Available data>
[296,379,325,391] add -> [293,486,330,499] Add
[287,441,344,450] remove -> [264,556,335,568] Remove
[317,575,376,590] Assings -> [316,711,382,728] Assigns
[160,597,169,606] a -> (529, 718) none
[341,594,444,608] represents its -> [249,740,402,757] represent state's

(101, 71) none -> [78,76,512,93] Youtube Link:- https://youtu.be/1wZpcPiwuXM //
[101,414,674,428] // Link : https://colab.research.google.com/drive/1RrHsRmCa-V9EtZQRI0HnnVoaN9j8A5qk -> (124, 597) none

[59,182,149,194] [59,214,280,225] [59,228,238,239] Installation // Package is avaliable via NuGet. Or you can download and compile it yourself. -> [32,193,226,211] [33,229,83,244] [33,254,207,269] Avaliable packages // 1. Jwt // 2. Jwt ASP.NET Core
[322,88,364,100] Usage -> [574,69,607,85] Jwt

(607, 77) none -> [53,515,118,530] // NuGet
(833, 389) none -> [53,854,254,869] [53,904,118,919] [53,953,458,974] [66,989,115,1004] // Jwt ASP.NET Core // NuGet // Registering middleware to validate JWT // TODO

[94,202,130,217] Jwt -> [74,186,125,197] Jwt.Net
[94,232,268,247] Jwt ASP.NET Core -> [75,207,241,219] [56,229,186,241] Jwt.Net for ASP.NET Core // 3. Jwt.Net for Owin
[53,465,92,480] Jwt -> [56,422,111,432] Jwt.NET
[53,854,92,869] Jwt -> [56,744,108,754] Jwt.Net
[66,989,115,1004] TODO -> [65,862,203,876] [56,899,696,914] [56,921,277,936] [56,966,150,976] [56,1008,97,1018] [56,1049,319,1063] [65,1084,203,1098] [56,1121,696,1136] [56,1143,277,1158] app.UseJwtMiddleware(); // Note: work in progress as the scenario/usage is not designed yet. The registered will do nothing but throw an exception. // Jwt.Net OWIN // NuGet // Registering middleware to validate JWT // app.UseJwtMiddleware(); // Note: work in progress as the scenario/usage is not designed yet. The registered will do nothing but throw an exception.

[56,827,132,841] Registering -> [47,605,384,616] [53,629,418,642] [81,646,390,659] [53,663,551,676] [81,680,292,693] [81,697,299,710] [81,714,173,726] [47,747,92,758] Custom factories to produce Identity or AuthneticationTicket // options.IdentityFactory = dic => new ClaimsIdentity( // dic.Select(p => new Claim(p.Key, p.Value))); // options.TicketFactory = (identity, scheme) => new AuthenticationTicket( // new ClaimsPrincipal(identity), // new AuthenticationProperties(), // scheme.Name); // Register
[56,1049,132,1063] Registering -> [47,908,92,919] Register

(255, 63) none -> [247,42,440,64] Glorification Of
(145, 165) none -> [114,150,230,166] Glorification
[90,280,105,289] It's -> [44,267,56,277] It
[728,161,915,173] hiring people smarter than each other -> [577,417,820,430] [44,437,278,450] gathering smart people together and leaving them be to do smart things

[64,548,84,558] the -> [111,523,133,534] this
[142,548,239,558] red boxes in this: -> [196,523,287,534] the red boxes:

Task objective>
Out of the data above, set down the lines from the one with "[287,441,344,450] remove ->" to the one with "(833, 389) none", both included, exactly as written and with no additions.

Response to the exercise>
[287,441,344,450] remove -> [264,556,335,568] Remove
[317,575,376,590] Assings -> [316,711,382,728] Assigns
[160,597,169,606] a -> (529, 718) none
[341,594,444,608] represents its -> [249,740,402,757] represent state's

(101, 71) none -> [78,76,512,93] Youtube Link:- https://youtu.be/1wZpcPiwuXM //
[101,414,674,428] // Link : https://colab.research.google.com/drive/1RrHsRmCa-V9EtZQRI0HnnVoaN9j8A5qk -> (124, 597) none

[59,182,149,194] [59,214,280,225] [59,228,238,239] Installation // Package is avaliable via NuGet. Or you can download and compile it yourself. -> [32,193,226,211] [33,229,83,244] [33,254,207,269] Avaliable packages // 1. Jwt // 2. Jwt ASP.NET Core
[322,88,364,100] Usage -> [574,69,607,85] Jwt

(607, 77) none -> [53,515,118,530] // NuGet
(833, 389) none -> [53,854,254,869] [53,904,118,919] [53,953,458,974] [66,989,115,1004] // Jwt ASP.NET Core // NuGet // Registering middleware to validate JWT // TODO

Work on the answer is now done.